### [BRIEF]
Which lines of the entries below include "text"? List them all.
*** RECORDS SHOWN ***
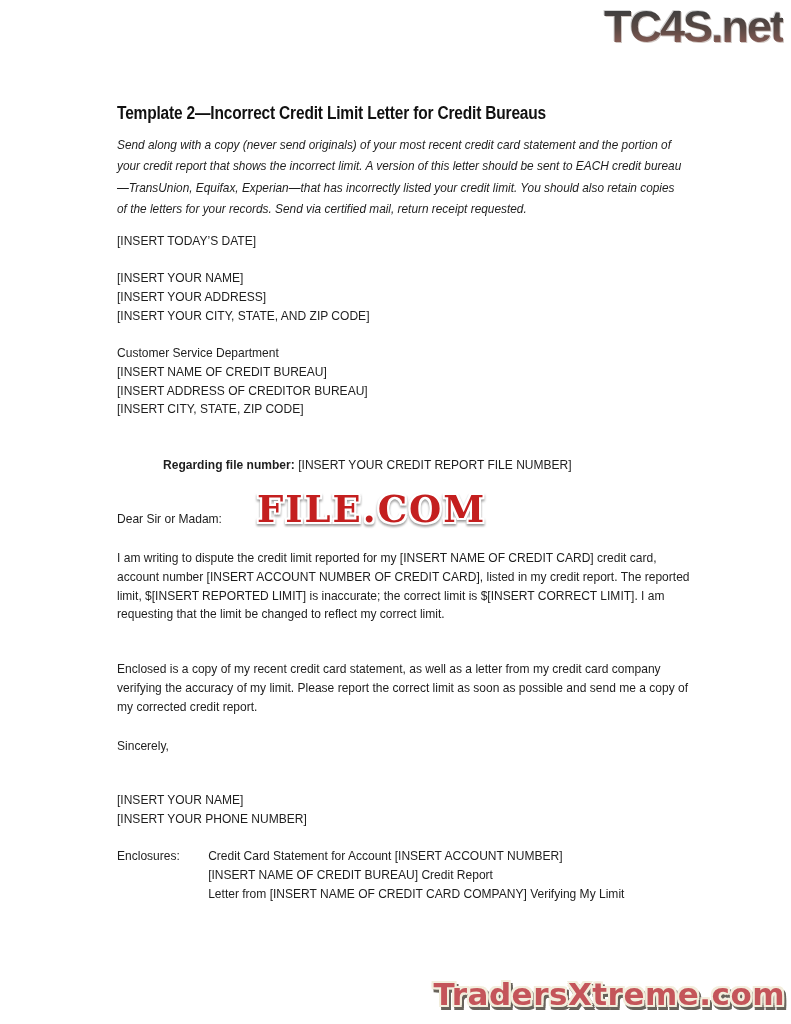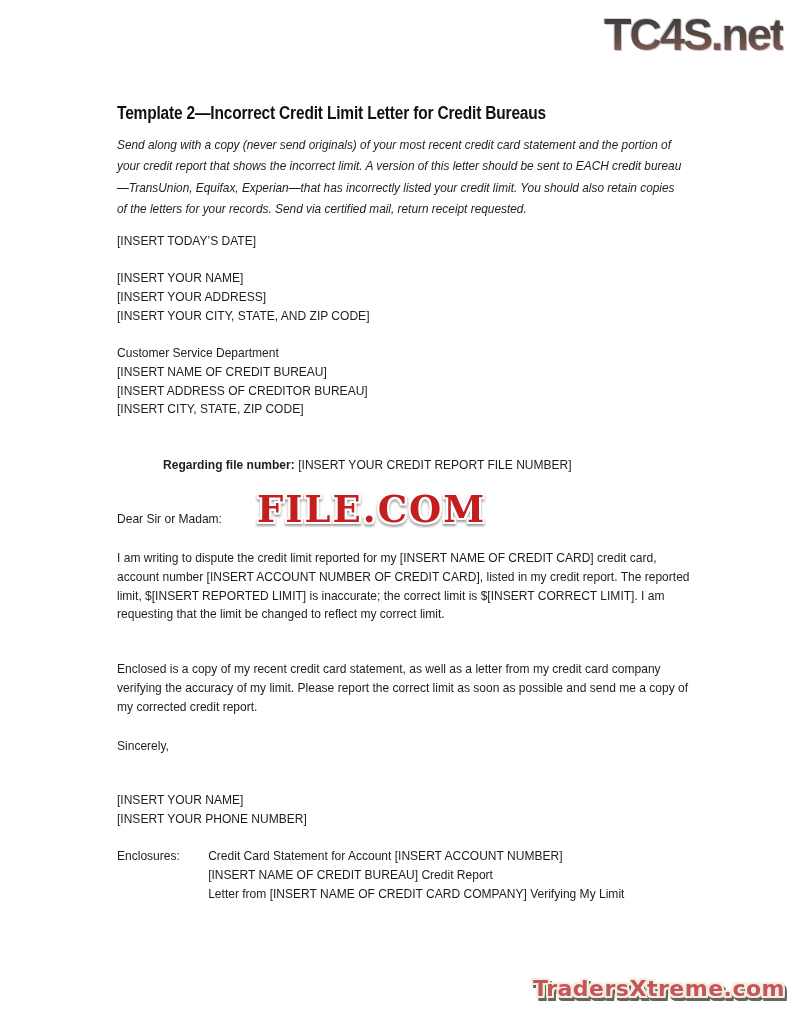--- a/index.html
+++ b/index.html
@@ -48,21 +48,20 @@
     display: grid; grid-template-columns: 103px 512px;
   }
   .enc-items > div { width: 100%; }
 
   
   .wm-tc4s {
     top: 1px; right: 8px;
     font-size: 45px; font-weight: bold; letter-spacing: -2px;
     color: #6b4c45;
     filter: drop-shadow(-1px -1px 0 #d2d2d2) drop-shadow(1px 1px 0 #cfc6c2);
-    margin-top: 8px;
   }
   @supports (-webkit-background-clip: text) {
     .wm-tc4s {
       background: linear-gradient(to bottom, var(--tc4s_top, #3f3f3f) 18%, #5c4a45 55%, var(--tc4s_bottom, #96625a) 92%);
       -webkit-background-clip: text;
       background-clip: text;
       color: transparent;
     }
   }
   .wm-dlsub {
@@ -71,21 +70,21 @@
     font-size: 37px; font-weight: bold; letter-spacing: 2px;
     color: var(--dlsub_red, #c41f1f);
     text-shadow:
       -2px -2px 0 #fff, 2px -2px 0 #fff, -2px 2px 0 #fff, 2px 2px 0 #fff,
       -2px 0 0 #fff, 2px 0 0 #fff, 0 -2px 0 #fff, 0 2px 0 #fff;
     filter: drop-shadow(0 2px 1px rgba(125,125,125,0.75));
   }
   .wm-traders {
     top: 976px; right: 6px;
     font-family: "DejaVu Sans", sans-serif;
-    font-size: 22px; font-weight: bold; letter-spacing: 0.5px;
+    font-size: 31px; font-weight: bold; letter-spacing: 0.5px;
     color: var(--traders_red, #c4555a);
     text-shadow:
       -2px -2px 0 var(--traders_outline, #f3eedd), 2px -2px 0 var(--traders_outline, #f3eedd),
       -2px  2px 0 var(--traders_outline, #f3eedd), 2px  2px 0 var(--traders_outline, #f3eedd),
       -2px  0   0 var(--traders_outline, #f3eedd), 2px  0   0 var(--traders_outline, #f3eedd),
        0   -2px 0 var(--traders_outline, #f3eedd), 0    2px 0 var(--traders_outline, #f3eedd);
     filter: drop-shadow(2px 3px 0 rgba(78,72,62,0.85));
   }
 </style>
 </head>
*** End of RECORDS SHOWN ***
### [ANSWER]
   @supports (-webkit-background-clip: text) {
       -webkit-background-clip: text;
       background-clip: text;
     text-shadow:
     text-shadow:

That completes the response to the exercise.